Saturday 13 November 2010 01:00 GMT
Comments

Iain Duncan Smith's announcement about benefit sanctions ("Jobless who refuse work will lose benefits for up to three years", 11 November) is only one of a whole raft of cuts that will affect the poorest.

At the same time, the Coalition scares us with the possibility of a mass exodus of high-earners if we try to claw back any money from them, and fails to point out that the multi-national corporations are the real scroungers, as most avoid paying taxes while the Government continues to subsidise them by keeping corporation taxes low. We are being held to ransom even though roughly three-quarters of the budget deficit is lost in tax avoidance by corporations each year.

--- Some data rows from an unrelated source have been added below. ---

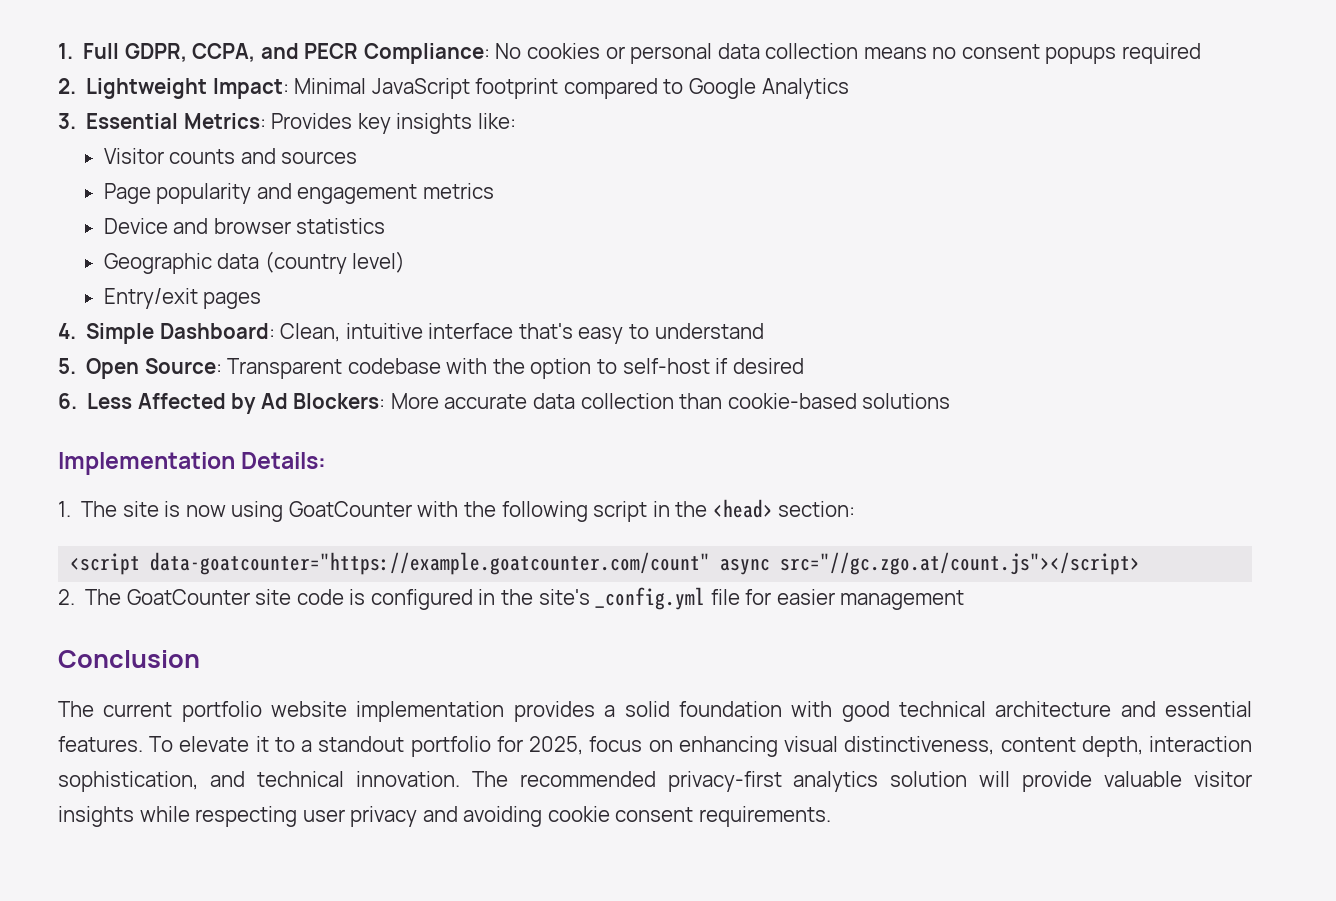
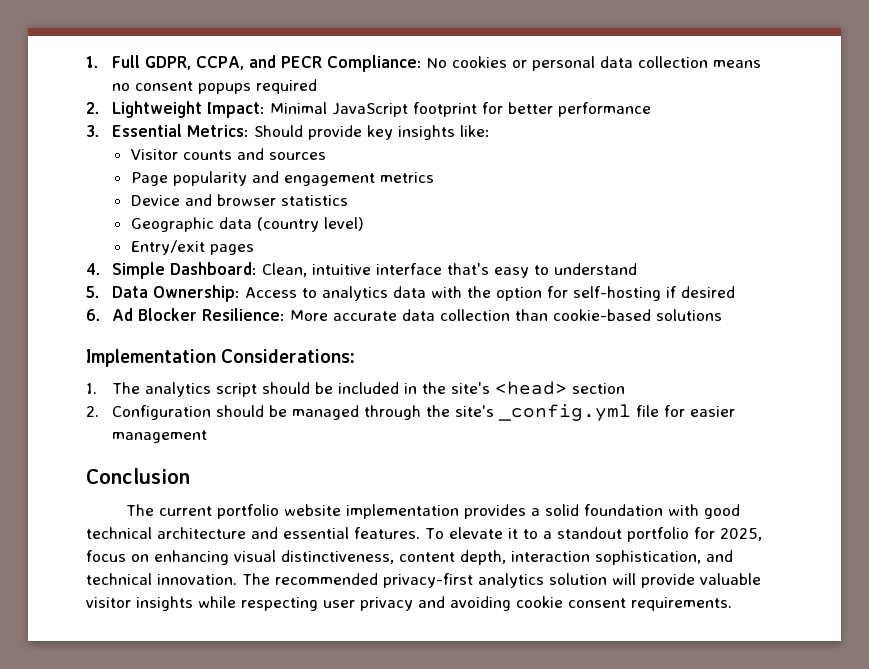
- 2. Lightweight Impact: Minimal JavaScript footprint compared to Google Analytics
+ 2. Lightweight Impact: Minimal JavaScript footprint for better performance
- 3. Essential Metrics: Provides key insights like:
+ 3. Essential Metrics: Should provide key insights like:
- 5. Open Source: Transparent codebase with the option to self-host if desired
+ 5. Data Ownership: Access to analytics data with the option for self-hosting if desired
- 6. Less Affected by Ad Blockers: More accurate data collection than cookie-based solutions
+ 6. Ad Blocker Resilience: More accurate data collection than cookie-based solutions
- Implementation Details:
+ Implementation Considerations:
- 1. The site is now using GoatCounter with the following script in the <head> section:
- <script data-goatcounter="https://example.goatcounter.com/count" async src="//gc.zgo.at/count.js"></script>
- 2. The GoatCounter site code is configured in the site's _config.yml file for easier management
+ 1. The analytics script should be included in the site's <head> section
+ 2. Configuration should be managed through the site's _config.yml file for easier management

Iain Duncan Smith has proudly declared this the greatest shake-up of the welfare system since the Beveridge reforms. He's right. The system of welfare support that my parents were entitled to is being taken back so that we can subsidise the rich.

Mark Murton

Wallington, Surrey

IDS's proposals to have the "unemployed" working for their allowance will run into problems. They won't be the unemployed any more. Won't they tend to put those already in work out of work?

I'd encourage those worried about these rather gung-ho ideas of the minister to bide their time. It'll all get watered down as Coalition MPs learn how much it's going to cost. And speaking of the Coalition, I sense the Lib Dems will disappear off the map at the next general election.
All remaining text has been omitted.